Thanks to Simon for coming along and being a guest on Paula's People. Simon discusses the ideas that spawned his latest novel Who Killed William Shakespeare?  


I was chatting to (chatting up?) a Canadian student at my drama school in London, one day.
“So – got anything planned for this weekend?”              
“Yeah, we’re all going up to Stratford-upon-Avon.  We’re seeing a show at the Royal Shakespeare Theatre, and we get the Shakespeare tour.”
It was part of the one-year course for overseas students: the Stratford Weekend.  And that’s when it struck me.  To lovers of theatre, and literature, all over the world, Stratford is a kind of Mecca.
And there was me thinking it was a place you went to on a Sunday afternoon.
I’ve spent a great deal of my life in and around Shakespeare’s hometown.  It’s given me a different perspective on the ‘Sweet swan of Avon’.  Time after time, reading biographies of William Shakespeare, I was struck by how little interest the biographer had in Shakespeare’s native region, his family connections, the knotty network of friends and co-religionists which made Warwickshire such a tribal county.

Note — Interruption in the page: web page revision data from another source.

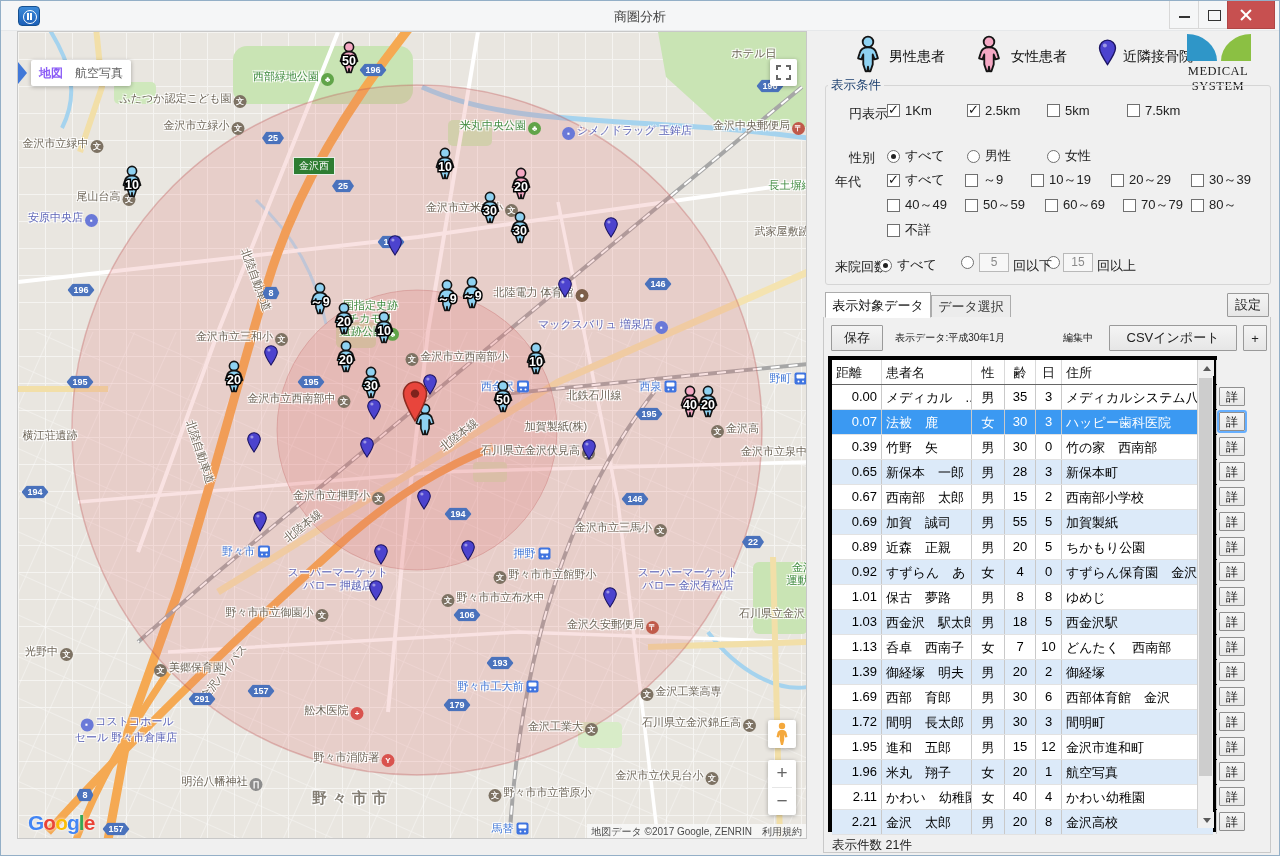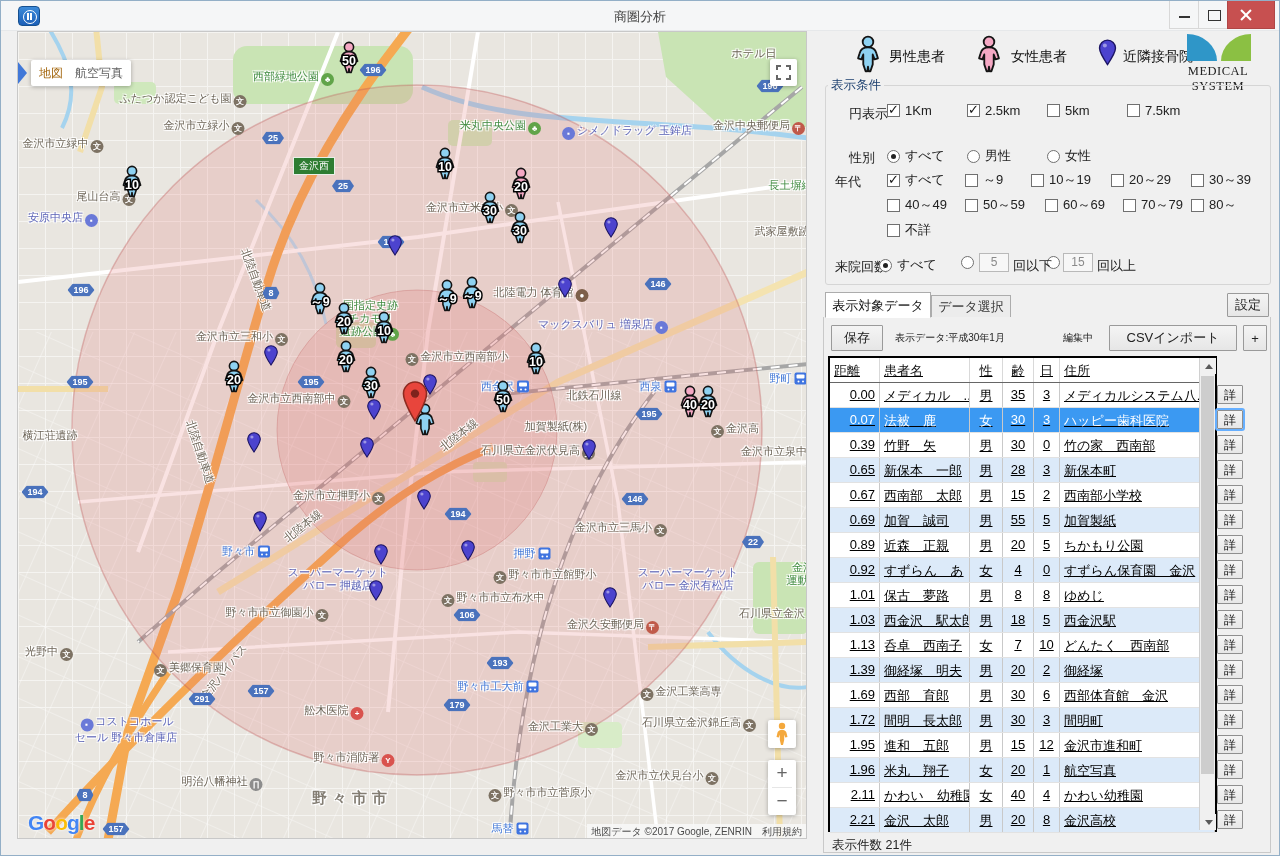--- a/index.html
+++ b/index.html
@@ -46,7 +46,7 @@
   .center-marker{position:absolute;transform:translate(-50%,-100%);z-index:50;}
   .map-type{position:absolute;left:13px;top:28px;width:100px;height:26px;background:#fff;border-radius:2px;z-index:60;
        box-shadow:0 1px 4px rgba(0,0,0,.3);font-size:12px;display:flex;align-items:center;padding:0 8px;gap:12px;}
-  .map-type .active{color:#a16207;font-weight:normal;} .map-type .idle{color:#5f5f5f;}
+  .map-type .active{color:#8b5cf6;font-weight:bold;} .map-type .idle{color:#5f5f5f;}
   .edge-arrow{position:absolute;left:0;top:30px;width:0;height:0;z-index:59;
        border-top:11px solid transparent;border-bottom:11px solid transparent;border-left:9px solid #4178D8;}
   .fullscreen{position:absolute;left:752px;top:27px;width:27px;height:27px;background:#fff;border-radius:2px;

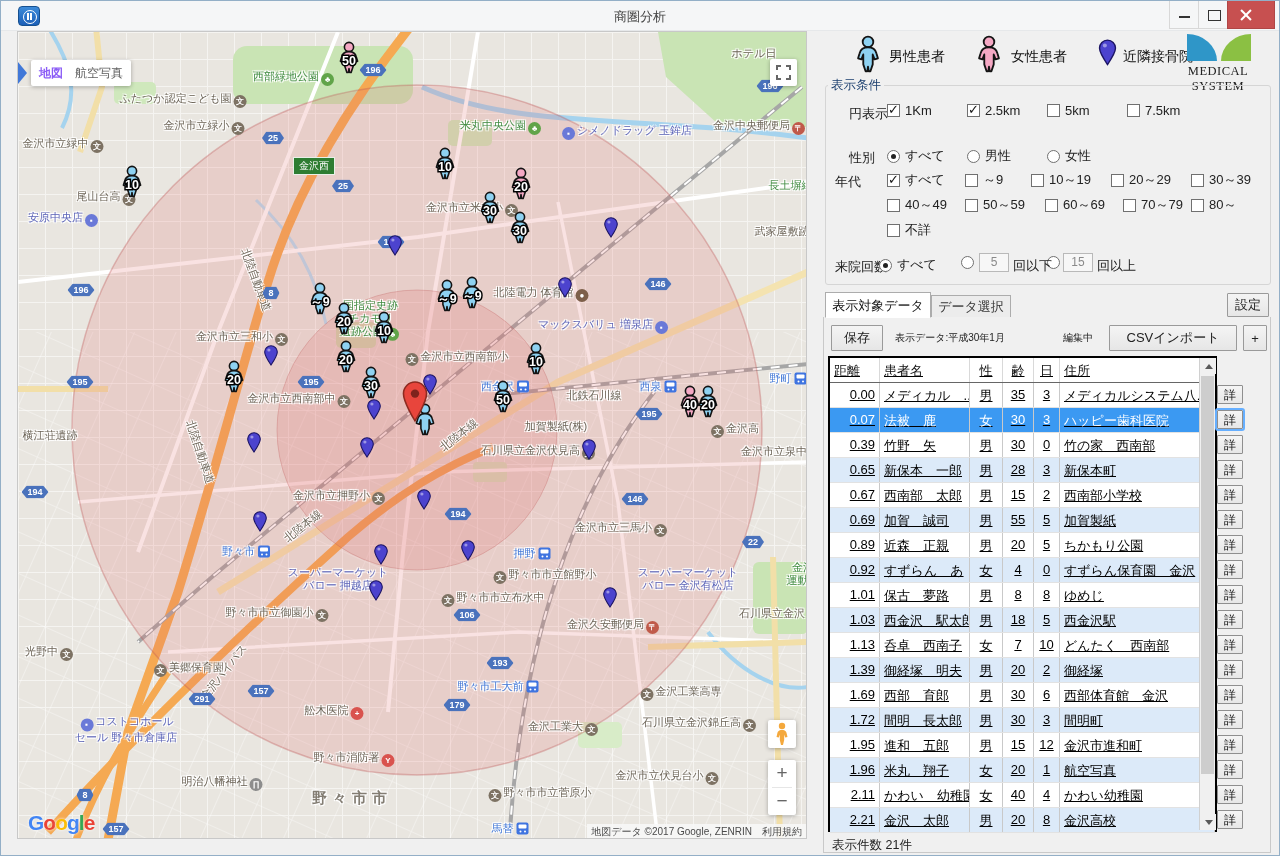--- a/index.html
+++ b/index.html
@@ -89,7 +89,7 @@
   .tlabel{position:absolute;font-size:10px;color:#222;}
 
   
-  .datatable{position:absolute;left:827px;top:355px;width:389px;height:476px;background:#fff;border:2px solid #000000;text-decoration:underline;}
+  .datatable{position:absolute;left:827px;top:355px;width:389px;height:476px;background:#fff;border:4px solid #000000;}
   .trow{display:flex;height:25px;border-bottom:1px solid #E2E2E2;background:#fff;align-items:stretch;}
   .trow.alt{background:#DCEAF9;}
   .trow.sel{background:#3B99F2;color:#fff;}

London has changed since Shakespeare’s day.  But much of his home county hasn’t altered that much.  You can get closer to Shakespeare in the lanes around Baddesley Clinton or Earls Common than you ever can on the banks of the Thames.
When I started studying Shakespeare in the late-1980s, hoping to understand how a lad from the Midlands became the world’s greatest poet-playwright, I found it all a frustrating experience.  “We know so little about him!” seemed to be the cry on every Shakespeare scholar’s lips.  Twenty-five years on, I’ve come to believe that this mantra is anything but true.  By refusing to concentrate on his London days, I was able to uncover several new facts about Shakespeare’s life.  A whole new picture emerged – more ‘real’, if you will, and certainly more intriguing.  Downright scary, at times.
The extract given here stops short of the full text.